Records from a dataset
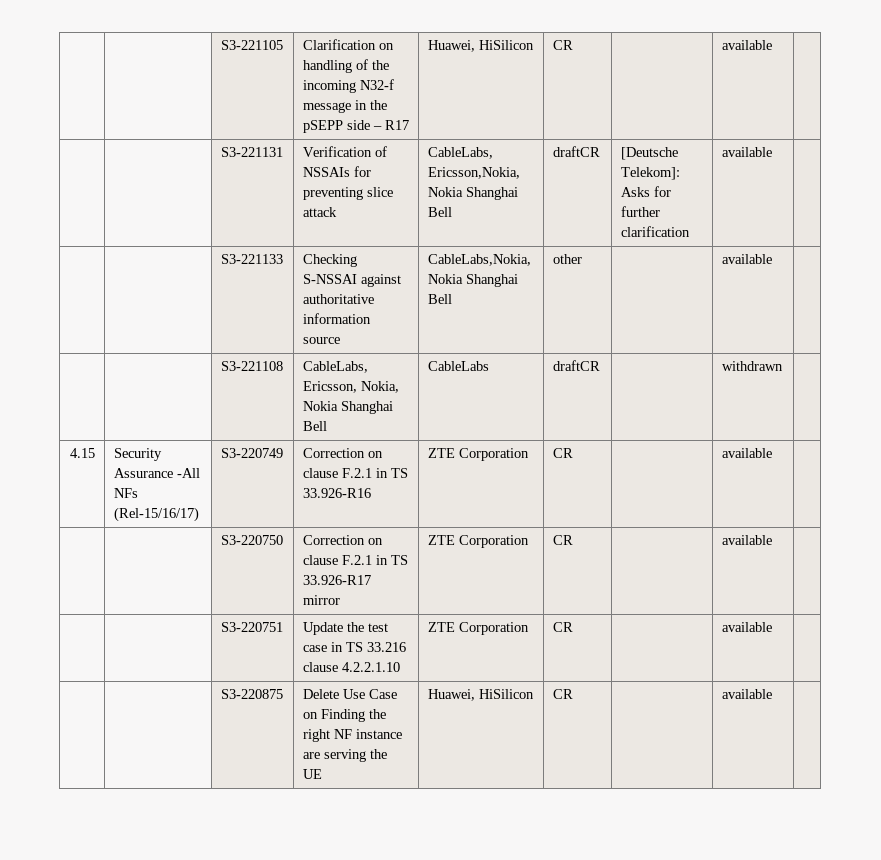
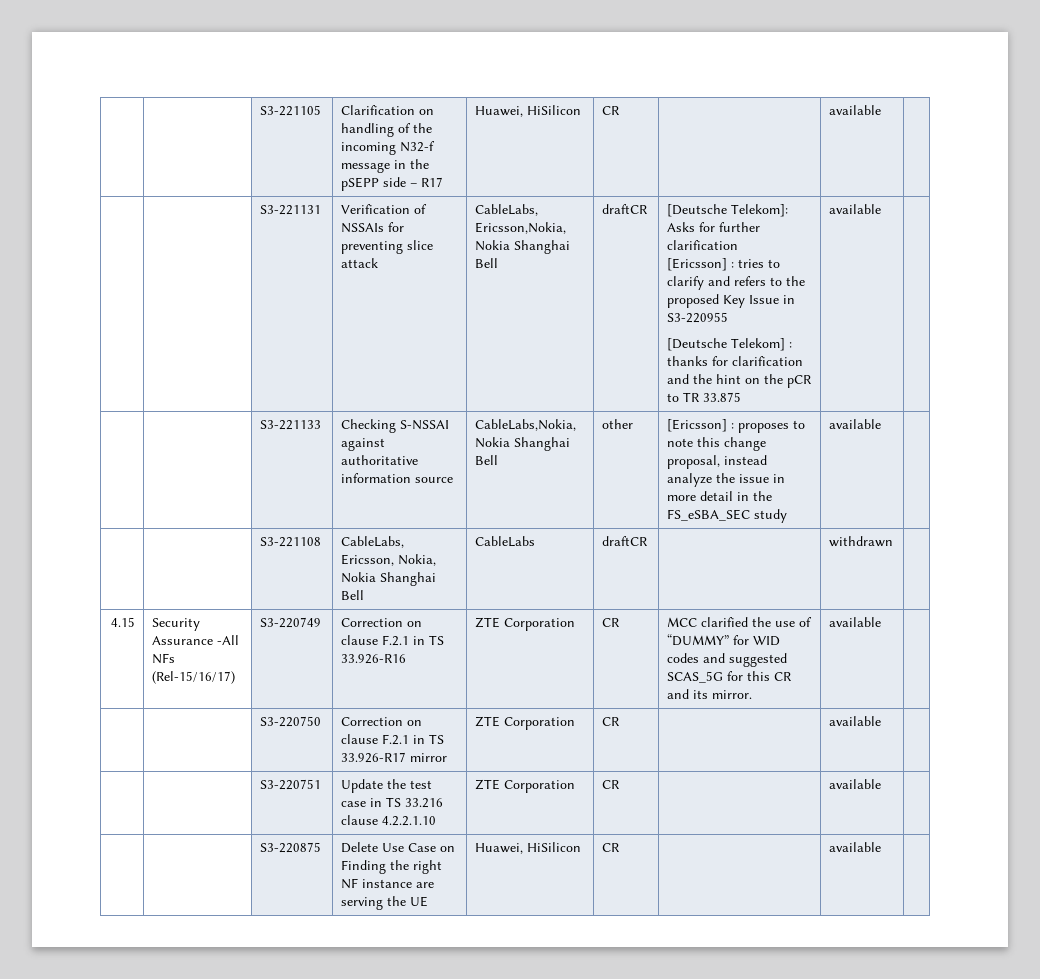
+ [Ericsson] : tries to clarify and refers to the proposed Key Issue in S3-220955
+ [Deutsche Telekom] : thanks for clarification and the hint on the pCR to TR 33.875
- | | S3-221133 | Checking S-NSSAI against authoritative information source | CableLabs,Nokia, Nokia Shanghai Bell | other | | available |
+ | | S3-221133 | Checking S-NSSAI against authoritative information source | CableLabs,Nokia, Nokia Shanghai Bell | other | [Ericsson] : proposes to note this change proposal, instead analyze the issue in more detail in the FS_eSBA_SEC study | available |
- 4.15 | Security Assurance -All NFs (Rel-15/16/17) | S3-220749 | Correction on clause F.2.1 in TS 33.926-R16 | ZTE Corporation | CR | | available |
+ 4.15 | Security Assurance -All NFs (Rel-15/16/17) | S3-220749 | Correction on clause F.2.1 in TS 33.926-R16 | ZTE Corporation | CR | MCC clarified the use of “DUMMY” for WID codes and suggested SCAS_5G for this CR and its mirror. | available |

### ASSIGNMENT
The answer consists solely of the lines from the one containing "- | | S3-221133" through the last line of the data above, reproduced exactly.

### FINAL ANSWER
- | | S3-221133 | Checking S-NSSAI against authoritative information source | CableLabs,Nokia, Nokia Shanghai Bell | other | | available |
+ | | S3-221133 | Checking S-NSSAI against authoritative information source | CableLabs,Nokia, Nokia Shanghai Bell | other | [Ericsson] : proposes to note this change proposal, instead analyze the issue in more detail in the FS_eSBA_SEC study | available |
- 4.15 | Security Assurance -All NFs (Rel-15/16/17) | S3-220749 | Correction on clause F.2.1 in TS 33.926-R16 | ZTE Corporation | CR | | available |
+ 4.15 | Security Assurance -All NFs (Rel-15/16/17) | S3-220749 | Correction on clause F.2.1 in TS 33.926-R16 | ZTE Corporation | CR | MCC clarified the use of “DUMMY” for WID codes and suggested SCAS_5G for this CR and its mirror. | available |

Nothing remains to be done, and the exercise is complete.